◆ **Exercise goal**
Transcribe the records below word for word, leaving every picture out.

◆ **Dataset**
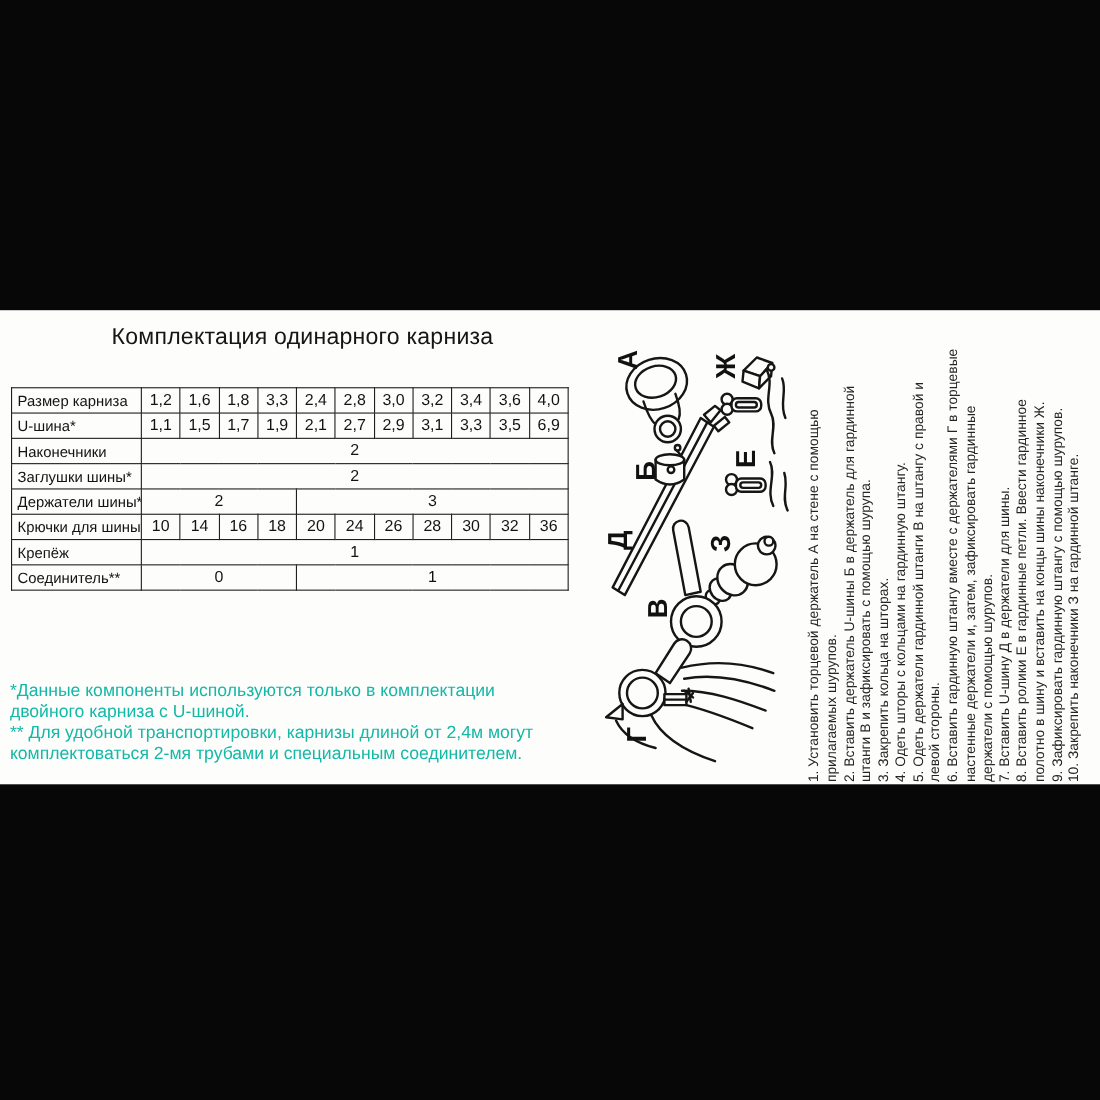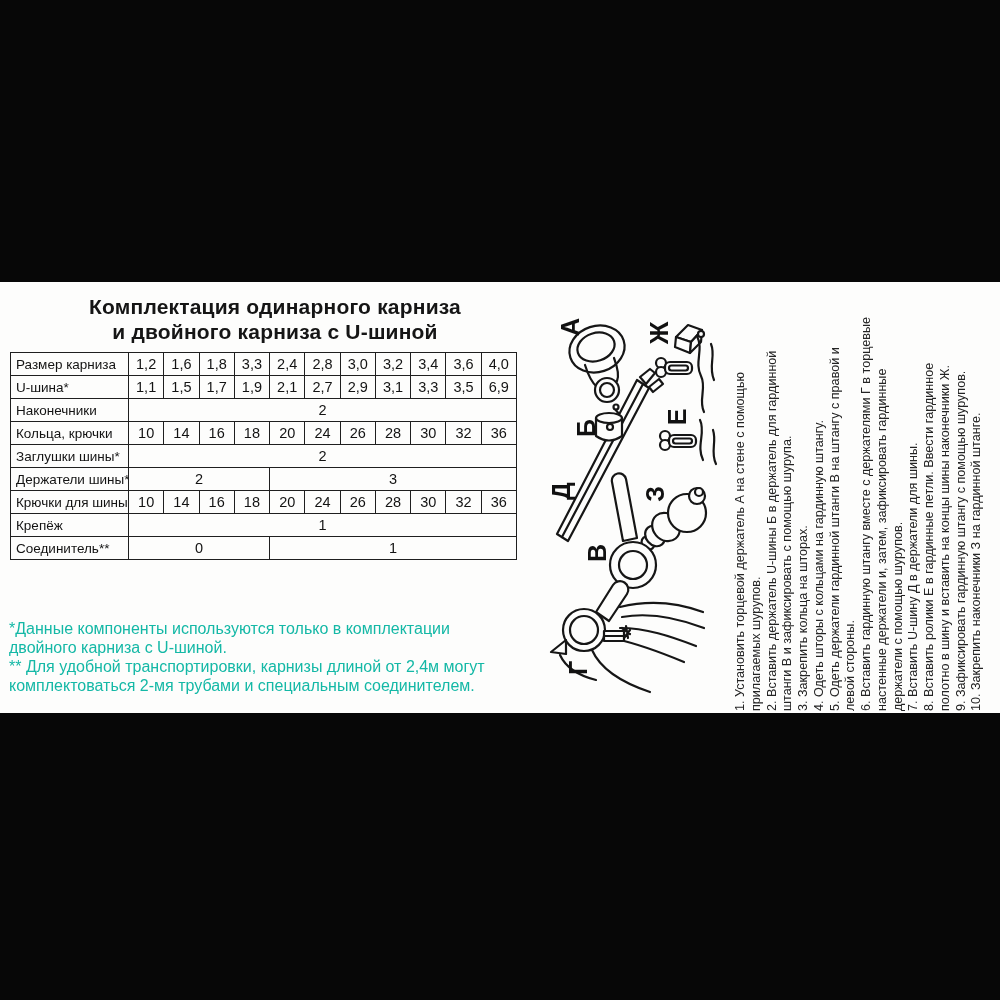--- a/index.html
+++ b/index.html
@@ -9,21 +9,21 @@
     font-family:"Liberation Sans", sans-serif;
     color:#111;
   }
   .paper{
     position:absolute;left:0;top:282px;width:1000px;height:431px;
     background:#fdfdfc;
   }
   
   .title{
     position:absolute;left:10px;top:294px;width:530px;
-    text-align:center;font-weight:bold;font-size:21px;line-height:25px;
+    text-align:center;font-weight:normal;font-size:21px;line-height:25px;
     color:#151515;letter-spacing:0.2px;
   }
   
   table.comp{
     position:absolute;left:10px;top:352px;width:507px;
     border-collapse:collapse;table-layout:fixed;padding-left:20px;
   }
   table.comp td{
     border:1.6px solid #1f1f1f;height:22px;text-align:center;
     font-size:14.5px;color:#131313;padding:0 2px;overflow:hidden;white-space:nowrap;
@@ -57,21 +57,20 @@
     font-size:12.6px;line-height:15.75px;white-space:nowrap;
   }
 </style>
 </head>
 <body>
 
 <div class="paper"></div>
 
 <div class="title">
   <div>Комплектация одинарного карниза</div>
-  <div>и двойного карниза с U-шиной</div>
 </div>
 
 <table class="comp">
   <colgroup>
     <col class="c-lbl">
       <col>
       <col>
       <col>
       <col>
       <col>
@@ -107,34 +106,20 @@
         <td>2,7</td>
         <td>2,9</td>
         <td>3,1</td>
         <td>3,3</td>
         <td>3,5</td>
         <td>6,9</td>
       </tr>
       <tr>
         <td class="lbl">Наконечники</td>
         <td colspan="11">2</td>
-      </tr>
-      <tr>
-        <td class="lbl">Кольца, крючки</td>
-        <td>10</td>
-        <td>14</td>
-        <td>16</td>
-        <td>18</td>
-        <td>20</td>
-        <td>24</td>
-        <td>26</td>
-        <td>28</td>
-        <td>30</td>
-        <td>32</td>
-        <td>36</td>
       </tr>
       <tr>
         <td class="lbl">Заглушки шины*</td>
         <td colspan="11">2</td>
       </tr>
       <tr>
         <td class="lbl">Держатели шины*</td>
         <td colspan="4">2</td>
         <td colspan="7">3</td>
       </tr>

◆ **Answer box**
--- a/index.html
+++ b/index.html
@@ -9,21 +9,21 @@
     font-family:"Liberation Sans", sans-serif;
     color:#111;
   }
   .paper{
     position:absolute;left:0;top:282px;width:1000px;height:431px;
     background:#fdfdfc;
   }
   
   .title{
     position:absolute;left:10px;top:294px;width:530px;
-    text-align:center;font-weight:bold;font-size:21px;line-height:25px;
+    text-align:center;font-weight:normal;font-size:21px;line-height:25px;
     color:#151515;letter-spacing:0.2px;
   }
   
   table.comp{
     position:absolute;left:10px;top:352px;width:507px;
     border-collapse:collapse;table-layout:fixed;padding-left:20px;
   }
   table.comp td{
     border:1.6px solid #1f1f1f;height:22px;text-align:center;
     font-size:14.5px;color:#131313;padding:0 2px;overflow:hidden;white-space:nowrap;
@@ -57,21 +57,20 @@
     font-size:12.6px;line-height:15.75px;white-space:nowrap;
   }
 </style>
 </head>
 <body>
 
 <div class="paper"></div>
 
 <div class="title">
   <div>Комплектация одинарного карниза</div>
-  <div>и двойного карниза с U-шиной</div>
 </div>
 
 <table class="comp">
   <colgroup>
     <col class="c-lbl">
       <col>
       <col>
       <col>
       <col>
       <col>
@@ -107,34 +106,20 @@
         <td>2,7</td>
         <td>2,9</td>
         <td>3,1</td>
         <td>3,3</td>
         <td>3,5</td>
         <td>6,9</td>
       </tr>
       <tr>
         <td class="lbl">Наконечники</td>
         <td colspan="11">2</td>
-      </tr>
-      <tr>
-        <td class="lbl">Кольца, крючки</td>
-        <td>10</td>
-        <td>14</td>
-        <td>16</td>
-        <td>18</td>
-        <td>20</td>
-        <td>24</td>
-        <td>26</td>
-        <td>28</td>
-        <td>30</td>
-        <td>32</td>
-        <td>36</td>
       </tr>
       <tr>
         <td class="lbl">Заглушки шины*</td>
         <td colspan="11">2</td>
       </tr>
       <tr>
         <td class="lbl">Держатели шины*</td>
         <td colspan="4">2</td>
         <td colspan="7">3</td>
       </tr>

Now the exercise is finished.